WHAT TO WORK ON
With pictures left out, please repeat word for word the lines from the one containing "[702,641,731,650] 1rem ->" through the end of the records.

━━━ MATERIAL PROVIDED ━━━

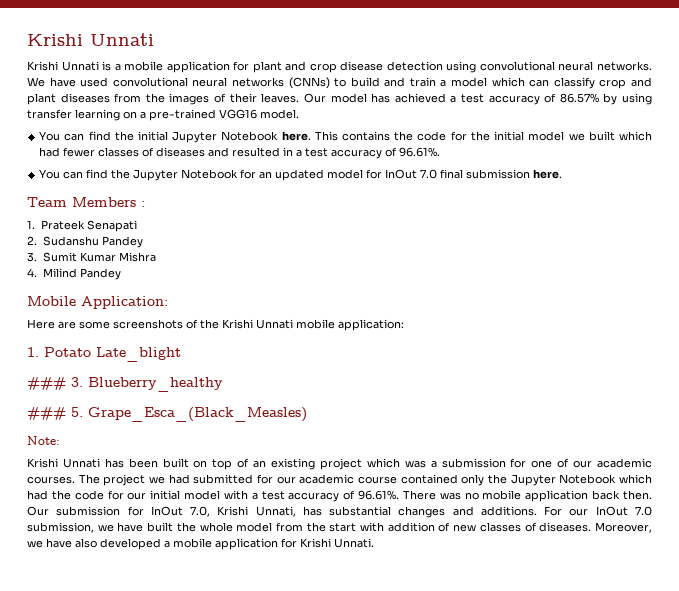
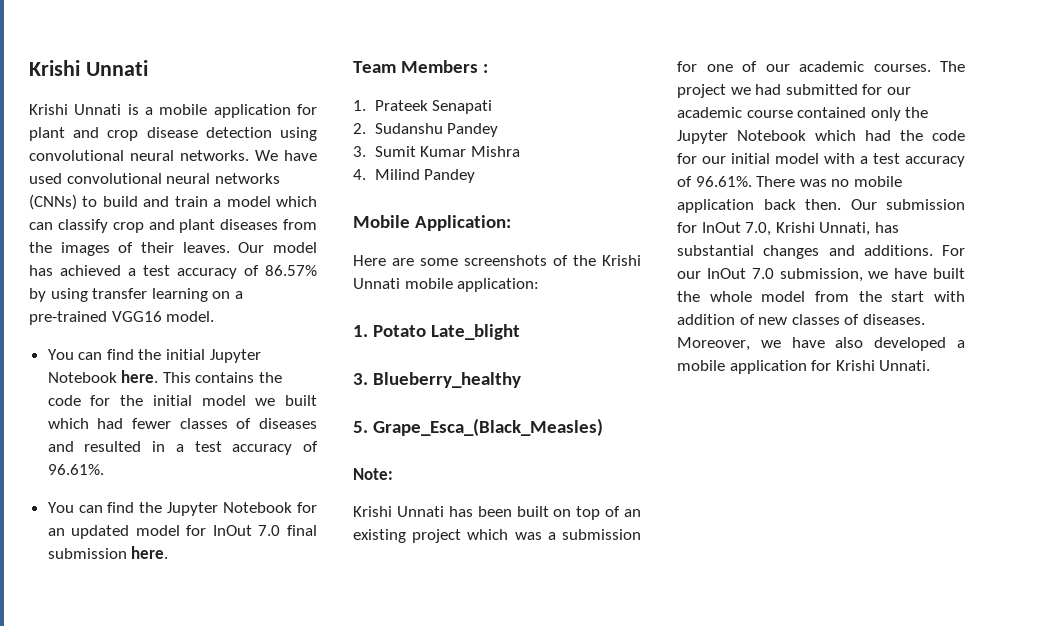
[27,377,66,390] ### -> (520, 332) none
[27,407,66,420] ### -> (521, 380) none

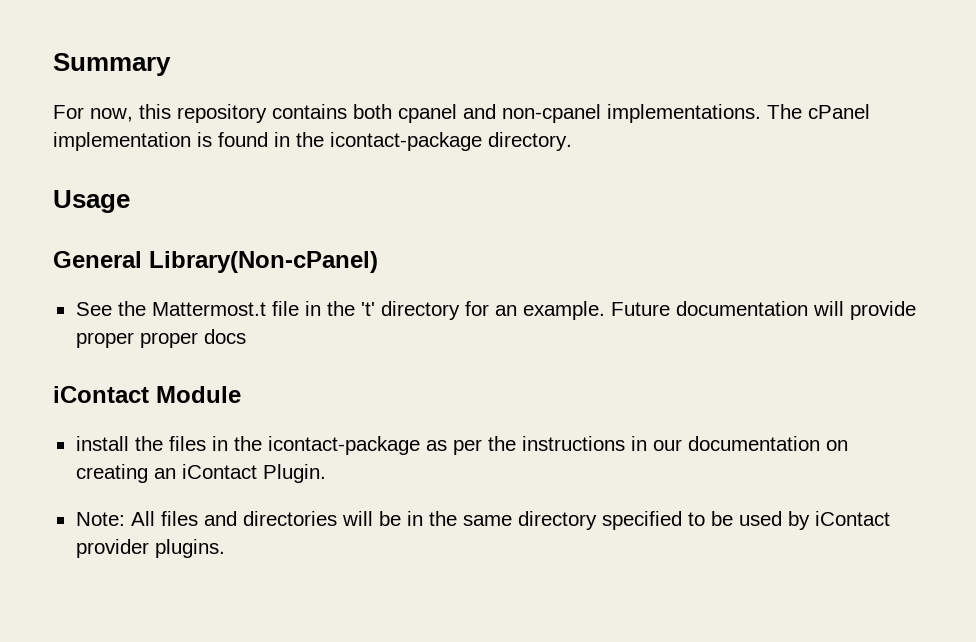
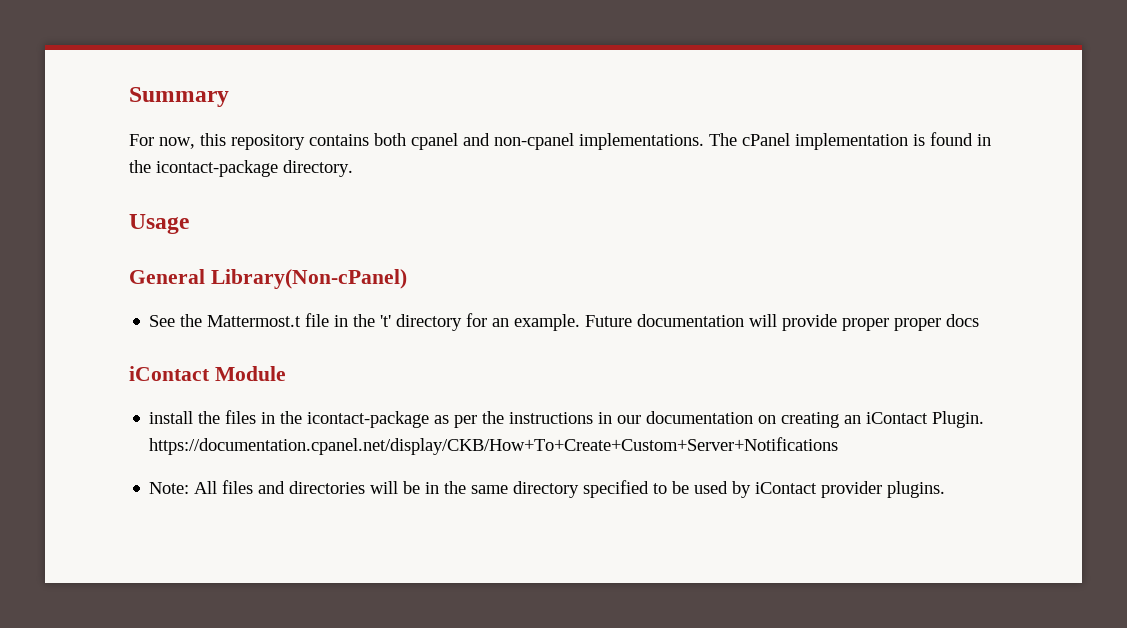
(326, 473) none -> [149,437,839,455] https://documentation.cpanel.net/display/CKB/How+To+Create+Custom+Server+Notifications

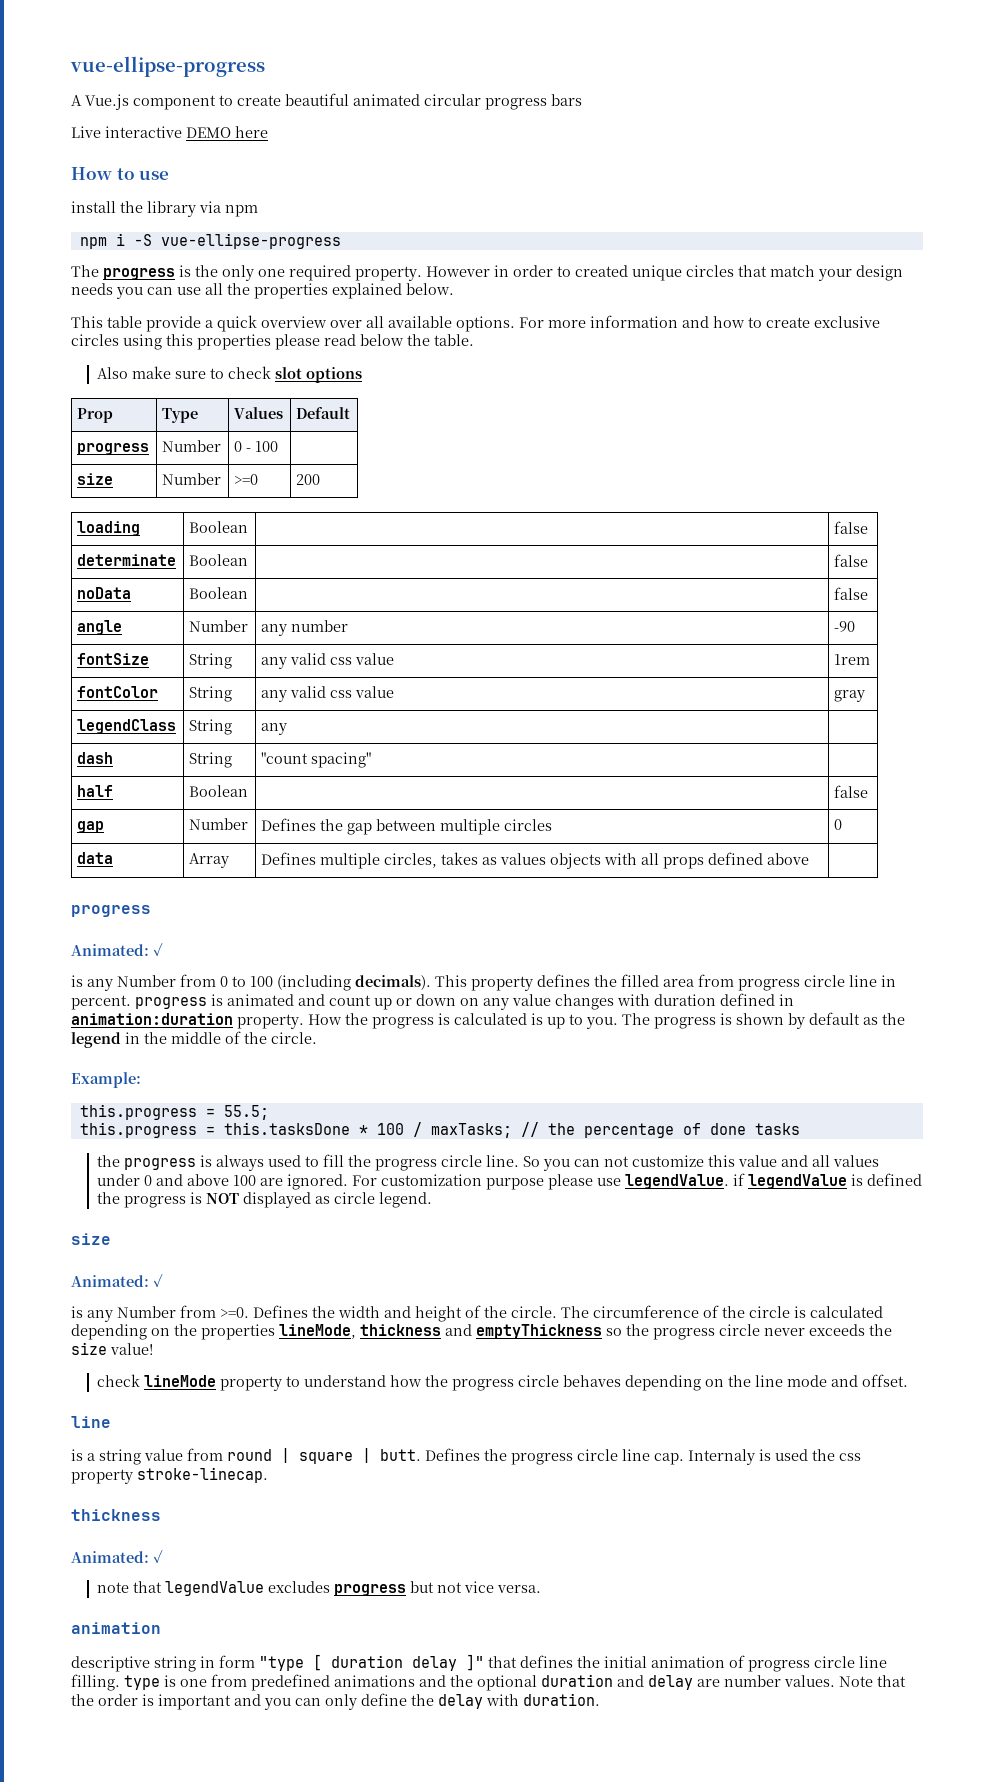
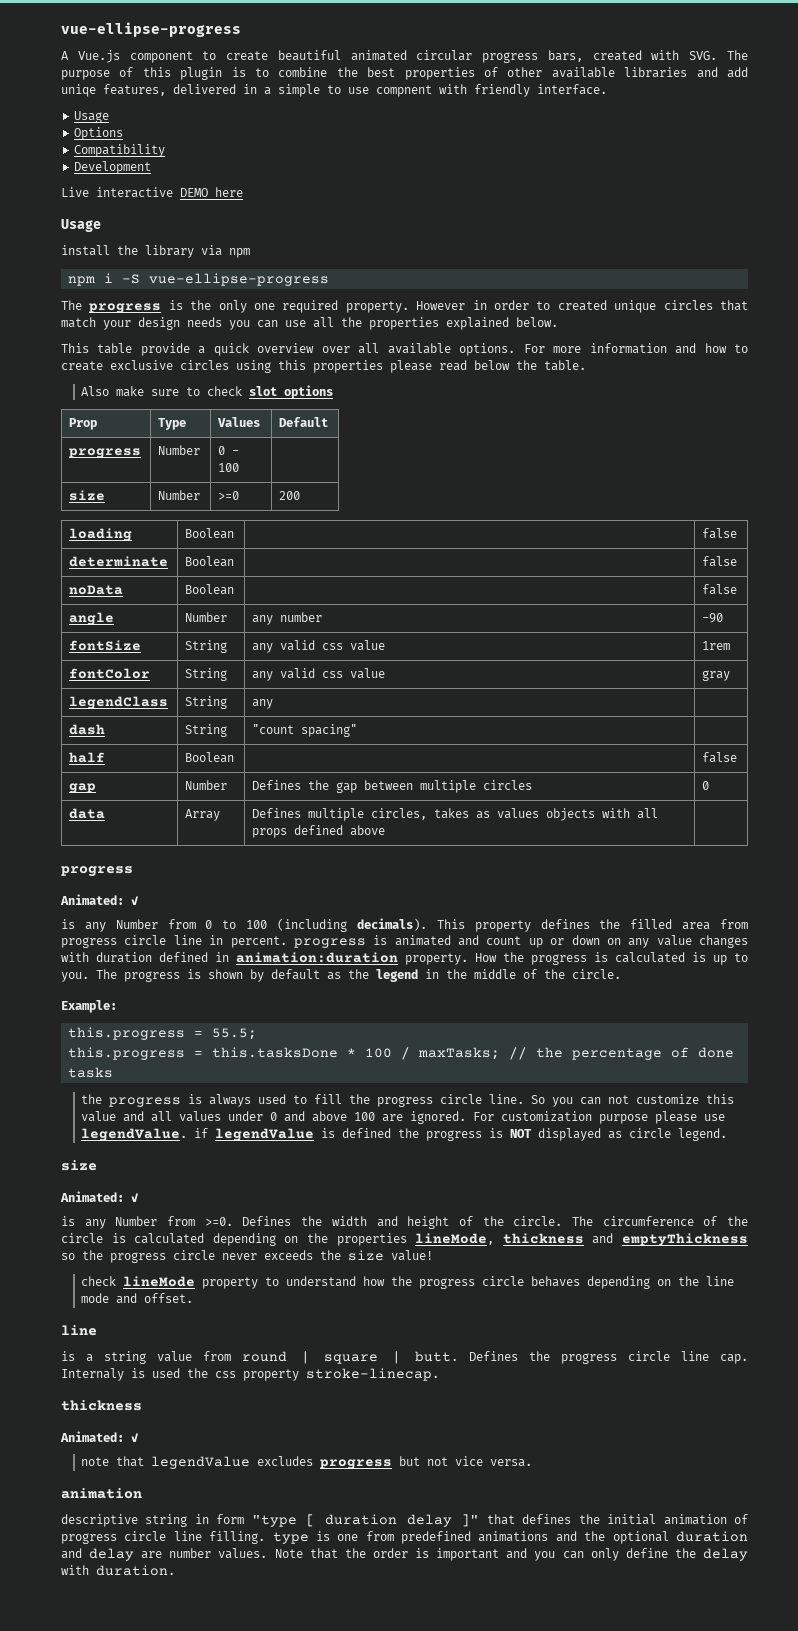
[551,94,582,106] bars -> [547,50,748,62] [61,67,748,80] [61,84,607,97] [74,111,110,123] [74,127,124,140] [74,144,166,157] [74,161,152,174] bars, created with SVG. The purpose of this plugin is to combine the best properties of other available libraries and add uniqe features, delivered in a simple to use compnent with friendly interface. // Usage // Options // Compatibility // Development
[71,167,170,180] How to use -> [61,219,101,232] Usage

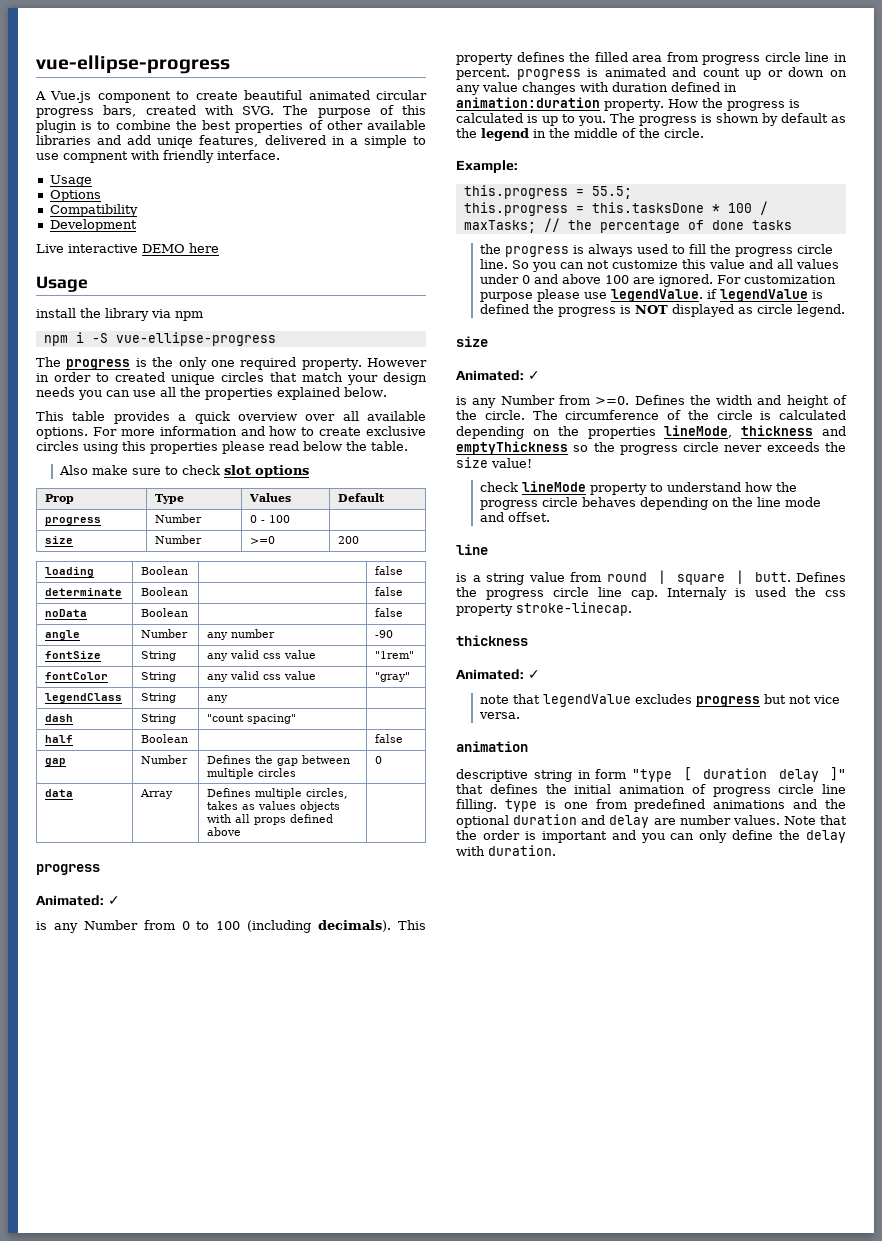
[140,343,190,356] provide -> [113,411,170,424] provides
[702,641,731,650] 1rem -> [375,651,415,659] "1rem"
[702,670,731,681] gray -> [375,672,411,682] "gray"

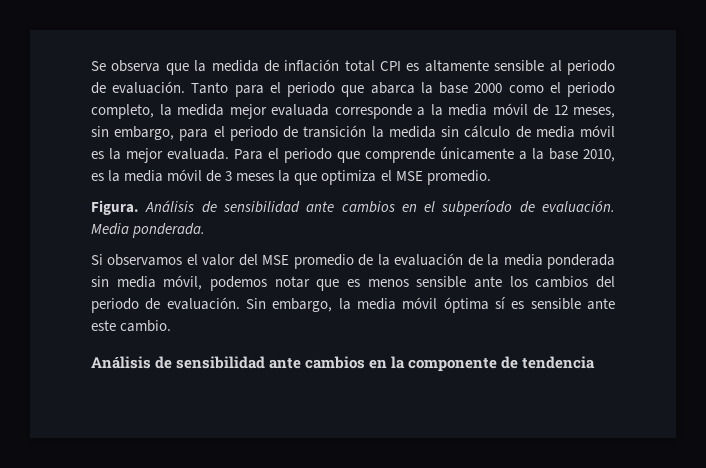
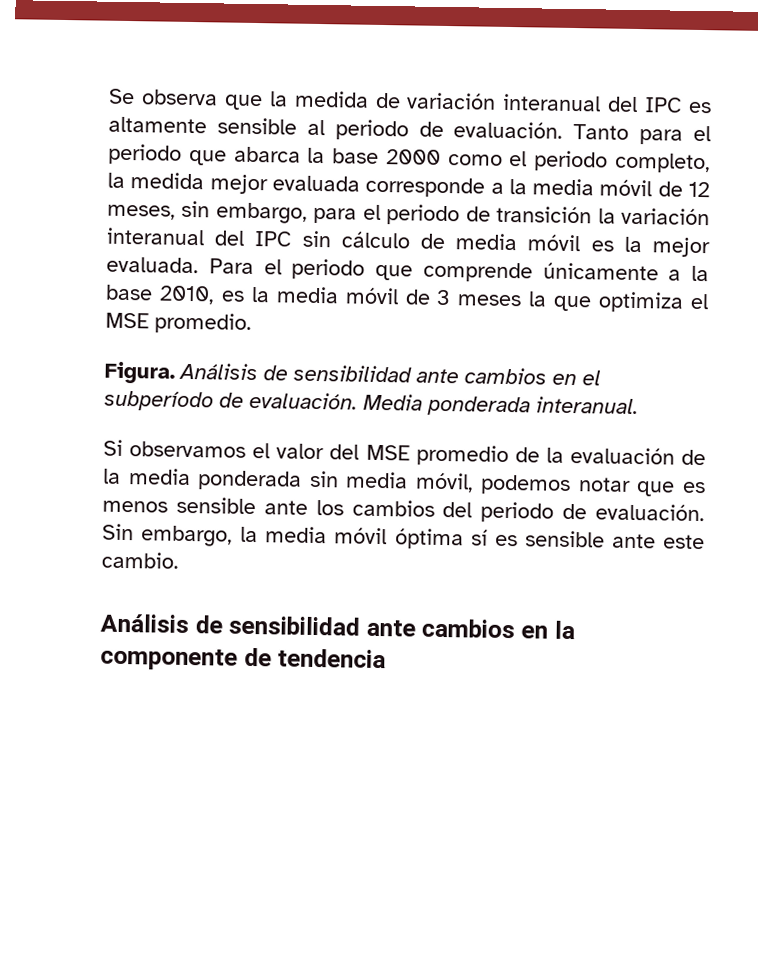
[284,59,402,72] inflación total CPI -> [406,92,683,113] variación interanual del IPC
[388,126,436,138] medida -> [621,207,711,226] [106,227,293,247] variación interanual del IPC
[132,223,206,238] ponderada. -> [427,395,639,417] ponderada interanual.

━━━

ANSWER FOR THE TASK
[702,641,731,650] 1rem -> [375,651,415,659] "1rem"
[702,670,731,681] gray -> [375,672,411,682] "gray"

[284,59,402,72] inflación total CPI -> [406,92,683,113] variación interanual del IPC
[388,126,436,138] medida -> [621,207,711,226] [106,227,293,247] variación interanual del IPC
[132,223,206,238] ponderada. -> [427,395,639,417] ponderada interanual.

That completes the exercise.